»»
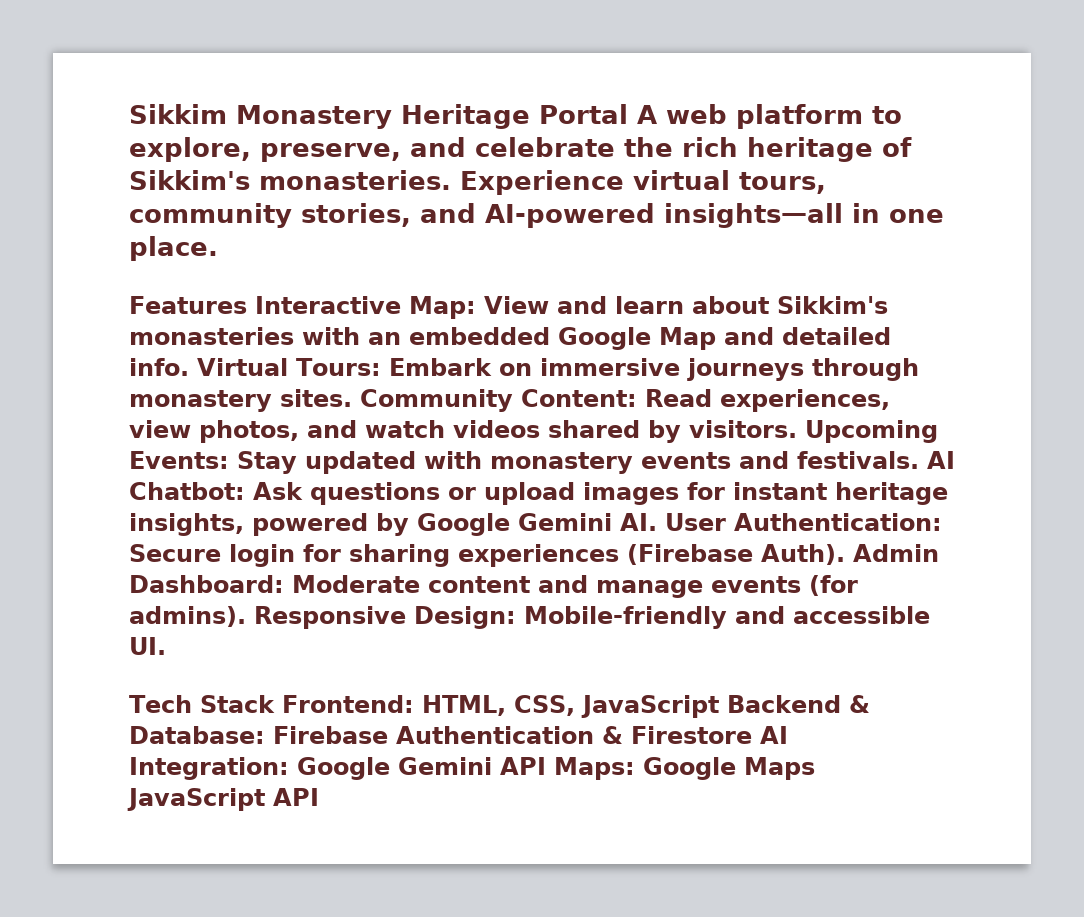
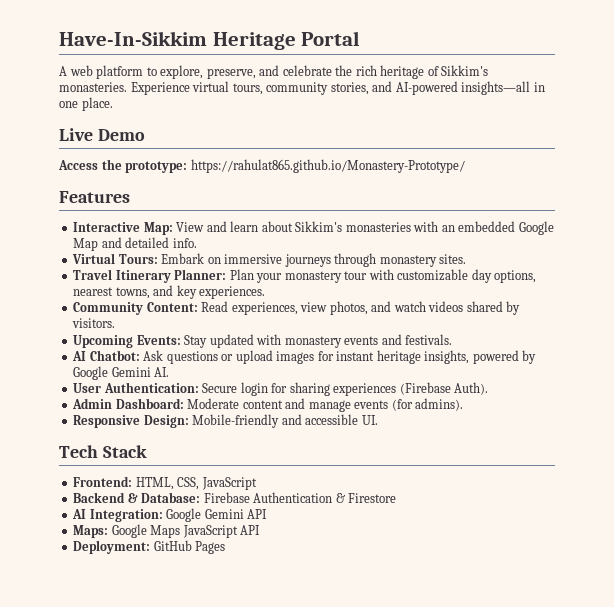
- Sikkim Monastery Heritage Portal A web platform to explore, preserve, and celebrate the rich heritage of Sikkim's monasteries.
+ Have-In-Sikkim Heritage Portal
+ A web platform to explore, preserve, and celebrate the rich heritage of Sikkim's monasteries.
+ Live Demo
+ Access the prototype: https://rahulat865.github.io/Monastery-Prototype/
- Features Interactive Map:
+ Features
+ Interactive Map:
- View and learn about Sikkim's monasteries with an embedded Google Map and detailed info. Virtual Tours:
+ View and learn about Sikkim's monasteries with an embedded Google Map and detailed info.
+ Virtual Tours:
- Embark on immersive journeys through monastery sites. Community Content:
+ Embark on immersive journeys through monastery sites.
+ Travel Itinerary Planner: Plan your monastery tour with customizable day options, nearest towns, and key experiences.
+ Community Content:
- Read experiences, view photos, and watch videos shared by visitors. Upcoming Events:
+ Read experiences, view photos, and watch videos shared by visitors.
+ Upcoming Events:
- Stay updated with monastery events and festivals. AI Chatbot:
+ Stay updated with monastery events and festivals.
+ AI Chatbot:
- Ask questions or upload images for instant heritage insights, powered by Google Gemini AI. User Authentication:
+ Ask questions or upload images for instant heritage insights, powered by Google Gemini AI.
+ User Authentication:
- Secure login for sharing experiences (Firebase Auth). Admin Dashboard:
+ Secure login for sharing experiences (Firebase Auth).
+ Admin Dashboard:
- Moderate content and manage events (for admins). Responsive Design:
+ Moderate content and manage events (for admins).
+ Responsive Design:
- Tech Stack Frontend: HTML, CSS, JavaScript Backend & Database: Firebase Authentication & Firestore AI Integration: Google Gemini API Maps: Google Maps JavaScript API
+ Tech Stack
+ Frontend: HTML, CSS, JavaScript
+ Backend & Database: Firebase Authentication & Firestore
+ AI Integration: Google Gemini API
+ Maps: Google Maps JavaScript API
+ Deployment: GitHub Pages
««
> **WHAT THE TASK REQUIRES**
In how many lines of the listing does the word "about" appear? Give the number and no other words.

> **ANSWER FOR THE TASK**
2